On the Feast of Our Lady of Mount Carmel 2017 the new decree, given by Bishop Alan Williams, came into effect, establishing the community as a public association of the faithful destined to become an Ecclesial Family of Consecrated Life. This is because canons for this new form of consecrated life only appeared after the founding of our community. These new canons reflected the initial inspiration more accurately so Sr Marta Balog cb, who works for the dicastery for Consecrated Life and Societies of Apostolic Life, came and helped us redraft our statutes.
Ecclesial Families of Consecrated Life such as Verbum Dei, Iddentes, the Community of the Beatitudes, The Spiritual Family ‘The Work’, The Franciscan Fraternity of Bethany are all new forms of consecration.

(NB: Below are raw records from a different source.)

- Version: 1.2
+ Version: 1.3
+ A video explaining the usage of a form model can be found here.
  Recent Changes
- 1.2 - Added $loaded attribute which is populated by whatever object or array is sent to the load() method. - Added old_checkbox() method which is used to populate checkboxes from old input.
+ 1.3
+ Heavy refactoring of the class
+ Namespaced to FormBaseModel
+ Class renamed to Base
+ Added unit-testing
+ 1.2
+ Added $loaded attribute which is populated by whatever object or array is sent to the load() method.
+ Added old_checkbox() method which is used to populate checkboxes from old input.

The universal call to holiness is the motor that propels all the states of life in the Church. The structure of an ‘Ecclesial Family’ wants to express that in this common call of all the baptised there is equality, dignity, and the primary mission of all the faithful, depending on their particular state of life. As the 1997 document ‘In Verbo Tuo’ enunciates so beautifully, saints are needed in all states of life. As a small reflection of the people of God, sharing the same charismatic consecration, we encourage each other and help each other blossom into the person God has called us to be.
The structure of an ecclesial family entails central governance and a government structure proper to each branch. This richness derives from the spirituality and ecclesiology of communion and the governance will evolve and develop as the community grows. It is wonderful to be aiming at this kind of structure of consecrated life at a time when the Church is looking at these forms more closely and providing the necessary help to be faithful to the founding charism.

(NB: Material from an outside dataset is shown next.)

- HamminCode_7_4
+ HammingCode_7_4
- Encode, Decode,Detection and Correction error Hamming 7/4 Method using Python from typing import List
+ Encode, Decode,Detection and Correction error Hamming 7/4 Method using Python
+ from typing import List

Our love for God, the Church and the world cannot but lead us to live a life of service for the local and universal Church. All members of this Ecclesial Family (consecrated men and women and secular members: married and single people, diocesan priests and consecrated virgins) share in the spirituality of the COLW i.e. share in a charismatic consecration. At the centre of their lives is the desire to live in faithfulness to God’s loving call and to hasten the coming of his Kingdom by living in the Divine Will. They aim to become, like Mary, ‘a house of God, a hearer of the Word and a bearer of the Spirit’. Secular members enter into a bond of spiritual communion and fraternal assistance with their consecrated brothers and sisters, in order to be nourished by the grace given to COLW and to enable it in its mission of spreading the joy of the spirituality of Walsingham. Pope Leo XIII said that ‘When England returns to Walsingham, Mary will come back to England’. The sooner this happens, the sooner will Christian values return to our country and beyond.
All forms of consecrated life are not an end in themselves, but come into being for others in the Church and in society. This is why the Church, after discernment, recognises a charism. The gift of a charism shared between people of different states of life in an Ecclesial Family means that the outreach can be extended even further than one could dare to dream or imagine. The more we live our vocational and incarnational charism of a contemplative life in the Divine Will, the more will the benefits of our life and service be felt beyond time and space.